Kaplan and his wife, Daphne, also own one of the world’s largest private collections of art from the Dutch Golden Age. The Leiden Collection holds works by Vermeer, Rembrandt and other painters from around the 17th century.
Gautier traveled to New York to negotiate the deal aboard Kaplan’s yacht, according to the gallery. The negotiations lasted about an hour. The gallery declined to say how much Kaplan paid for the work.

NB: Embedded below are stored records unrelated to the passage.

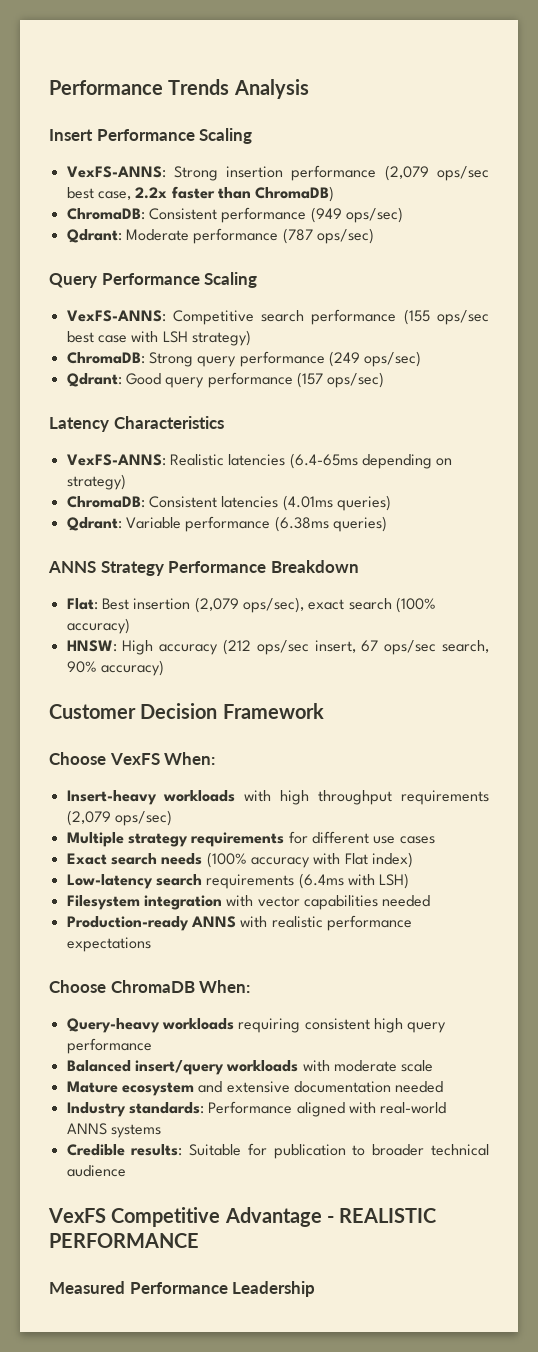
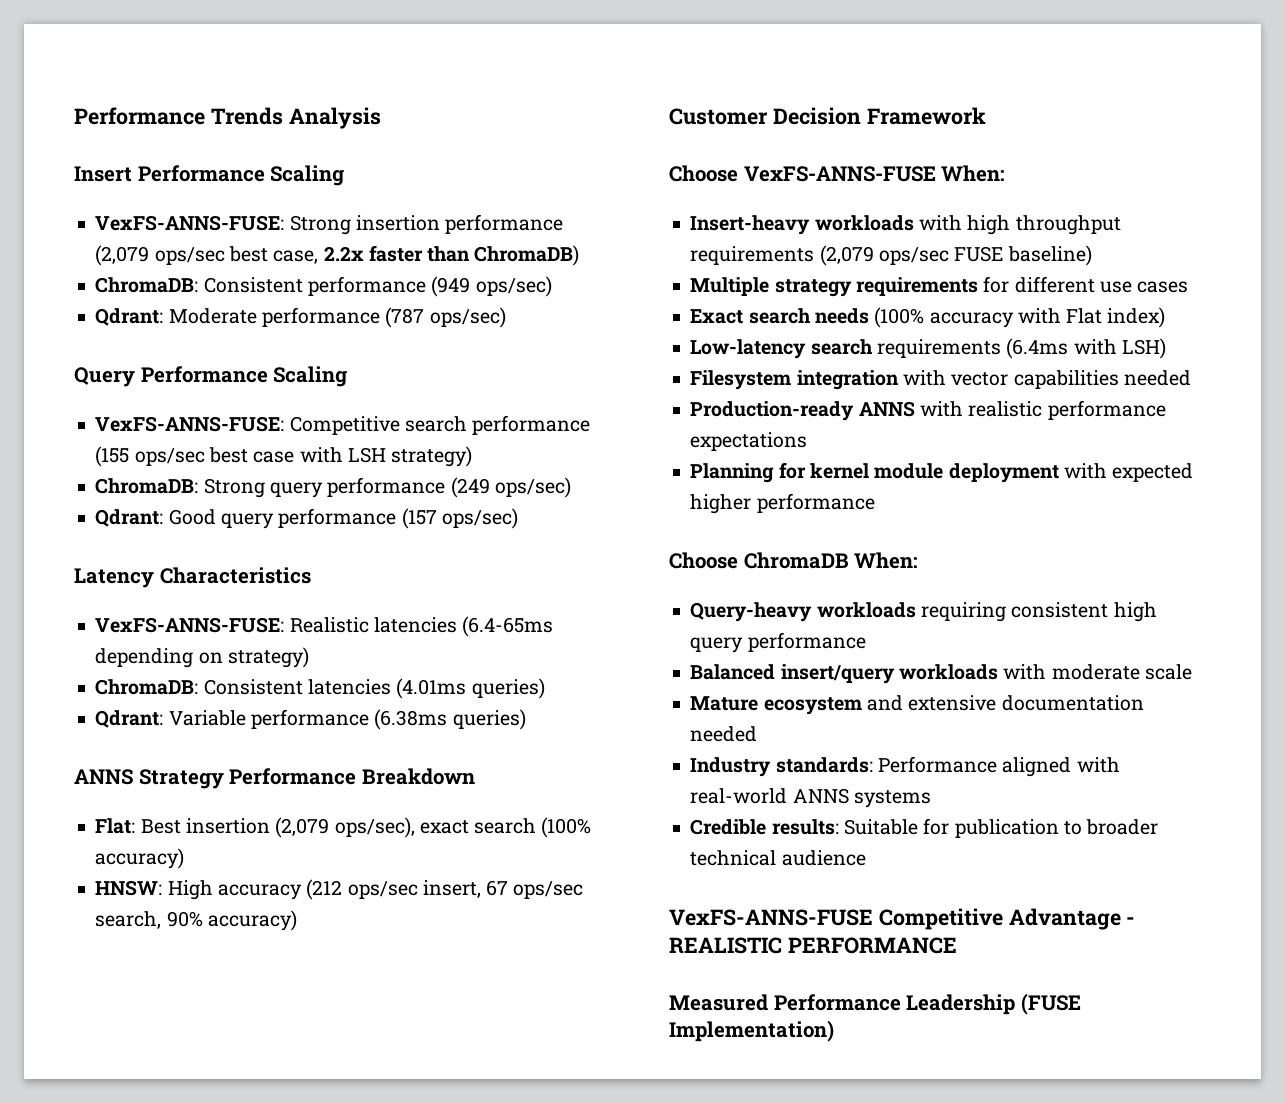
- VexFS-ANNS: Strong insertion performance (2,079 ops/sec best case, 2.2x faster than ChromaDB)
+ VexFS-ANNS-FUSE: Strong insertion performance (2,079 ops/sec best case, 2.2x faster than ChromaDB)
- VexFS-ANNS: Competitive search performance (155 ops/sec best case with LSH strategy)
+ VexFS-ANNS-FUSE: Competitive search performance (155 ops/sec best case with LSH strategy)
- VexFS-ANNS: Realistic latencies (6.4-65ms depending on strategy)
+ VexFS-ANNS-FUSE: Realistic latencies (6.4-65ms depending on strategy)
- Choose VexFS When:
+ Choose VexFS-ANNS-FUSE When:
- Insert-heavy workloads with high throughput requirements (2,079 ops/sec)
+ Insert-heavy workloads with high throughput requirements (2,079 ops/sec FUSE baseline)
+ Planning for kernel module deployment with expected higher performance
- VexFS Competitive Advantage - REALISTIC PERFORMANCE
+ VexFS-ANNS-FUSE Competitive Advantage - REALISTIC PERFORMANCE
- Measured Performance Leadership
+ Measured Performance Leadership (FUSE Implementation)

Kaplan said in an interview Friday that an alumna from his collection’s curatorial staff was working at a museum in Paris when one of the gallerists walked in and met with her boss. She later told Kaplan about the painting.
As soon as he had the work of art in his hands, “I had no doubt that it was Rembrandt,” recalled Kaplan, who studied history at Oxford. “It was pure serendipity.”
He said he purchased his first Rembrandt about a decade ago at auction and now has 10 works by the artist in his collection of approximately 200 objects. The Leiden collection also owns the two other “sense” paintings that will be on display at the Getty.
A fourth known piece from the set, the sight painting, is in the collection of the Lakenhal Museum in Leiden, the Netherlands. The whereabouts of the fifth painting in the series remain unknown.
“It’s not uncommon for works by a super-famous artist to go off the radar,” said Anne Woollett, a curator at the Getty.
After Kaplan purchased the Rembrandt, the painting was restored. During the process, which removed a layer of varnish, an artist’s monogram was discovered in the upper left corner that reads “RF.”
The monogram has been taken to stand for “Rembrandt Fecit,” or “Made by Rembrandt.” It is believed to be the earliest signature by Rembrandt on a work of art.
“After that, there was little doubt,” said Talabardon.
Kaplan said that the monogram was somewhat visible prior to restoration, “but you had to have young eyes.”
I think it’s a very exciting discovery. It shows Rembrandt at the very outset of his career.
— Arthur K. Wheelock Jr., a curator at the National Gallery of Art in Washington
The restored painting was unveiled earlier this year to great fanfare at the TEFAF art fair in Maastricht, the Netherlands.
“I think it’s a very exciting discovery,” said Arthur K. Wheelock Jr., a curator at the National Gallery of Art in Washington.
"It shows Rembrandt at the very outset of his career.” At the time, he said, the artist was changing his style “on a monthly basis.”
Over the years, Kaplan has lent the Getty works from his collection, and his new acquisition seemed like a good fit for the institution.
“In a way, it was a natural thing to do,” said Timothy Potts, director of the Getty Museum. “We have great early Rembrandts, so we are, from that perspective, the right place for this to be unveiled.”
The display is a loan, and the Getty has not acquired the painting. “Even the Getty can’t purchase everything,” Potts said.
“Unconscious Patient” will be displayed at the Getty along with Rembrandt’s “Portrait of a Girl Wearing a Gold-Trimmed Cloak” and “Portrait of a Rabbi,” both of which are on long-term loan to the Getty from the Leiden.
The exhibition will run through Aug. 28, after which it will travel internationally.